Surgery may be beneficial in improving endocrine function in patients with pre-existing deficits, but its benefits must be adequately weighed against its risks, such as the development of new obligations, perioperative morbidity, and diabetes insipidus. Further studies are required to assess the burden of care of preoperative endocrinopathy and its impact on the patient's quality of life and to determine if surgery has an unquestionable benefit in alleviating either. In addition, due consideration should also be given to the potential burden of lifelong hormonal replacement for patients who developed permanent, new endocrine deficits after surgery. While the results presented in this study are inconclusive, the authors feel that the benefits of surgical intervention may not necessarily outweigh its risks and wish to caution against excessive zeal to perform surgery for endocrinological indications alone. Furthermore, the necessity of surgery is debatable in clinically asymptomatic individuals with only laboratory or biochemical evidence of pituitary dysfunction.

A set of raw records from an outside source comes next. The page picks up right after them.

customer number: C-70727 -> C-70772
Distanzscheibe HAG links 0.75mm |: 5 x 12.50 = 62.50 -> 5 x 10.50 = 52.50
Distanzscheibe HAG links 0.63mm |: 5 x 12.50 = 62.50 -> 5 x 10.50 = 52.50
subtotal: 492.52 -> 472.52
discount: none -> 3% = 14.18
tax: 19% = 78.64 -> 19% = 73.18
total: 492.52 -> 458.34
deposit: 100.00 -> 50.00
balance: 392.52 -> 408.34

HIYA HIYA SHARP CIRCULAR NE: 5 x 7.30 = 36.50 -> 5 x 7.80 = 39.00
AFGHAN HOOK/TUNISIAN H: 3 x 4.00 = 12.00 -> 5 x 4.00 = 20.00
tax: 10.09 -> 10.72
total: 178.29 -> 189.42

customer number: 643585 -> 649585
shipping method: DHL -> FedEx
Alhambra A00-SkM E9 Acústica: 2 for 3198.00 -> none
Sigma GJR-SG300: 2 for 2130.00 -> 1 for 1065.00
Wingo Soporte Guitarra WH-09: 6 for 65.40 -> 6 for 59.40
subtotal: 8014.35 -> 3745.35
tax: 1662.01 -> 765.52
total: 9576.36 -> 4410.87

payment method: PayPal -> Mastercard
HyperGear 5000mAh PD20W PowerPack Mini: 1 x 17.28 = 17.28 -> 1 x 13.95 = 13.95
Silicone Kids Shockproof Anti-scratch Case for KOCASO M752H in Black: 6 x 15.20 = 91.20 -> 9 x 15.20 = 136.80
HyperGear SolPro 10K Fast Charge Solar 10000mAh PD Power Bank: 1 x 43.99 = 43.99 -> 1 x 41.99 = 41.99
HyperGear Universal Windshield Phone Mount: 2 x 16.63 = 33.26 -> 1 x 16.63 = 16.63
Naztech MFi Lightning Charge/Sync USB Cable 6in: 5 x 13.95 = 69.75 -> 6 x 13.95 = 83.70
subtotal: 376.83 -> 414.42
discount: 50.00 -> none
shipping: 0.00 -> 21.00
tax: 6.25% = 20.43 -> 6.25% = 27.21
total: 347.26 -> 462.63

As not all patients may benefit from surgery, proper patient selection is crucial. Patients most likely to recover pituitary function and thus most likely to benefit from surgery should be carefully identified. It is unclear which factors are definitively associated with recovery. However, based on current evidence, it is likely that multiple anatomical and disease factors influence recovery. Patients with relatively uncomplicated tumors – more diminutive size, no invasion, no radiological evidence of hemorrhage - may benefit from surgery; other authors have also found that younger patients with less severe preoperative deficits may have better chances of recovery [20]. Ancillary investigations such as quantitative, volumetric measurements of the residual pituitary gland [20] and hormone stimulation tests [27,30] to determine regenerative potential may also be appropriate.

Finally, as recovery is uncertain and there is an indeterminate risk of developing new deficits after surgery, regular postoperative assessment of each significant endocrine axis is necessary. Further studies may help assess the burden of lifelong hormonal replacement and its impact on a patient's quality of life.

The authors acknowledge that the retrospective nature of this study is a limitation, and that inherent bias may exist. Several patients were also lost to follow-up and needed complete clinical and biochemical follow-up data; they were excluded from the final analysis.

Pituitary dysfunction alone is not a strong indication for surgery for NFPAs, as preliminary evidence shows that the benefits of surgery may not necessarily outweigh its risks. Proper patient selection is crucial – evidence from this and other studies, while inconclusive, suggests that younger patients who have less complicated tumors and less severe preoperative deficits may benefit most from surgery. Ancillary investigations such as volumetric measurements of residual pituitary gland volume and hormone stimulation tests may also be appropriate. It is reasonable to strive for complete tumor removal during surgery, as gross total resection increases the chances of endocrine recovery and is not associated with an increased risk of developing new postoperative deficits.   Regular postoperative assessment of the significant endocrine axes is essential.